Et c’était un petit Juif avec des taches de rousseur », s’étonne le capitaine.
Cependant, dans son bureau, G. H. Bondy examine d’un air songeur la carte de visite du capitaine :
— Qu’est-ce qu’il veut ? demande-t-il avec méfiance.
— Monsieur, je l’ignore, murmure respectueusement Povondra.
M. Bondy tient encore la carte de visite dans sa main. Une ancre gravée. Captain J. Van Toch, Sourabaya – où cela se trouve-t-il donc, Sourabaya. Quelque part à. Java ? M. Bondy sent passer le souffle du large. Kandong Bandoeng… on dirait des coups de gong. Sourabaya. Et justement aujourd’hui, avec cette chaleur tropicale…
— Alors, amenez-le, votre capitaine, ordonne M. Bondy.
Un homme d’une puissante carrure se tient dans l’embrasure de la porte et fait un salut militaire. G. H. Bondy s’avance :
— Very glad to meet you, Captain. Please come in.
— Bien le bonjour, Monsieur Bondy ! s’exclame joyeusement le capitaine.

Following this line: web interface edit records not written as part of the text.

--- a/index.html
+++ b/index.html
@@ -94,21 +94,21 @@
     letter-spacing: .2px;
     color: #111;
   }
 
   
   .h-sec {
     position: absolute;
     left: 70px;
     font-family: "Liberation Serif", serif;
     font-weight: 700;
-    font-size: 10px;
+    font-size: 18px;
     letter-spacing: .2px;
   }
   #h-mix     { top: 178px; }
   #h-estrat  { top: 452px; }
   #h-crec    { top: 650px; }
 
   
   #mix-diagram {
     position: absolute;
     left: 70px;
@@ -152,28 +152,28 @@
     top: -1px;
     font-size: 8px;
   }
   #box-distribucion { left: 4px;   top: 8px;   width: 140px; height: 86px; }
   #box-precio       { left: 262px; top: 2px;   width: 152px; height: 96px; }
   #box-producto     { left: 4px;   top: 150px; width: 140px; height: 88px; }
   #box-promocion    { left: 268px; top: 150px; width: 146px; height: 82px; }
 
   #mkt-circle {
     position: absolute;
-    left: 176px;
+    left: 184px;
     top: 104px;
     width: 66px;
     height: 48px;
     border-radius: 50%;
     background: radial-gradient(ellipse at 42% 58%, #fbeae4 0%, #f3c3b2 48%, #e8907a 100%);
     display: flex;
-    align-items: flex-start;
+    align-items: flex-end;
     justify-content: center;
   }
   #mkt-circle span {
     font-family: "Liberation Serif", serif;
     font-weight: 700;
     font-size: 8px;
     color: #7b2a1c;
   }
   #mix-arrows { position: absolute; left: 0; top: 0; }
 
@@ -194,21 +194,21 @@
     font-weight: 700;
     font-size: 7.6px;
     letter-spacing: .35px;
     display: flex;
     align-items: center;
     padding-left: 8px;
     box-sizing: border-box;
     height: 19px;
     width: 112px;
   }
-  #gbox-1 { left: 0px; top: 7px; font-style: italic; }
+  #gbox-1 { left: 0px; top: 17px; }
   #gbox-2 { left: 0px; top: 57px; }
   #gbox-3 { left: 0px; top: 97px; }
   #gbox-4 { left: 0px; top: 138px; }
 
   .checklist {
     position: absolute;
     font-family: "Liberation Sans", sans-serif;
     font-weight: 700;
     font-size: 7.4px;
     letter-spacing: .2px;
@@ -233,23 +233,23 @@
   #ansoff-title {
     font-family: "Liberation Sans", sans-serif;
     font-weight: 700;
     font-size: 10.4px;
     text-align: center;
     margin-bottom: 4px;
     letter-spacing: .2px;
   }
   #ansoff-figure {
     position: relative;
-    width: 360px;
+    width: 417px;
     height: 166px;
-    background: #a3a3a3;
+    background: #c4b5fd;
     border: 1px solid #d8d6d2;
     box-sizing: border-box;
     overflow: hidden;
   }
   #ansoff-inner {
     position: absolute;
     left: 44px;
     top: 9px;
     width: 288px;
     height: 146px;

— Vous êtes donc Tchèque ! s’étonne M. Bondy.
— Ja, Tchèque. Mais on est en pays de connaissance,
Monsieur Bondy. À Jevičko. Van Toch, le marchand de graines, do you remember ?
— Bien sûr, bien sûr.
G. H. Bondy se réjouit bruyamment mais au fond il ressent une petite déception. (Ce n’est pas un Hollandais, après tout !)
— Le marchand de graines Van Toch sur la grand-place, n’est-ce pas ? Vous n’avez pas changé, Monsieur Van Toch. Toujours le même. Et comment vont les affaires ?
— Thanks, dit poliment le capitaine. Voilà longtemps qu’il s’en est allé, comme on dit, le père.
— Il est mort ? Eh bien, eh bien… C’est vrai, vous devez être son fils…
Et brusquement, un souvenir fit briller les yeux de M. Bondy :
— Mais mon pauvre, ce n’est pas vous le Van Toch qui se battait toujours avec moi, à Jevičko quand nous étions petits ?
— Ja, c’est bien moi, acquiesça gravement le capitaine. C’est bien pour cela que mes parents m’ont envoyé à Moravská Ostrava.
— On se battait souvent. Mais vous étiez plus fort que moi, reconnut M. Bondy en bon joueur.
— Ja, j’étais plus fort. Ben, vous étiez un petit Juif pas costaud, Monsieur Bondy. Qu’est-ce que je vous envoyais sur le derrière !
— Eh oui, c’est vrai, se rappelait G. H. Bondy avec émotion. Asseyez-vous donc, mon cher compatriote. C’est gentil d’être venu me voir. Quel bon vent vous amène ?
Le capitaine Van Toch s’installa posément dans un fauteuil de cuir et mit sa casquette par terre :
— J’ai ici mes vacances, Monsieur Bondy. Ben oui, c’est bien ainsi. That’s so,
— Vous vous rappelez, dit M. Bondy plongeant dans ses souvenirs quand vous veniez crier derrière moi : « Juif, Juif, le diable t’emporte dans ses griffes ! »
— Ja, déclara le capitaine et il manifesta son émotion en se mouchant avec un bruit de trompette dans son mouchoir bleu.
— Ach, ja. C’était le bon temps, ça. Ben, on n’y peut rien. Le temps passe. À présent nous sommes tous les deux vieux et tous les deux Captains.
— C’est vrai, vous êtes capitaine, se rappela M. Bondy. Je n’aurais jamais cru.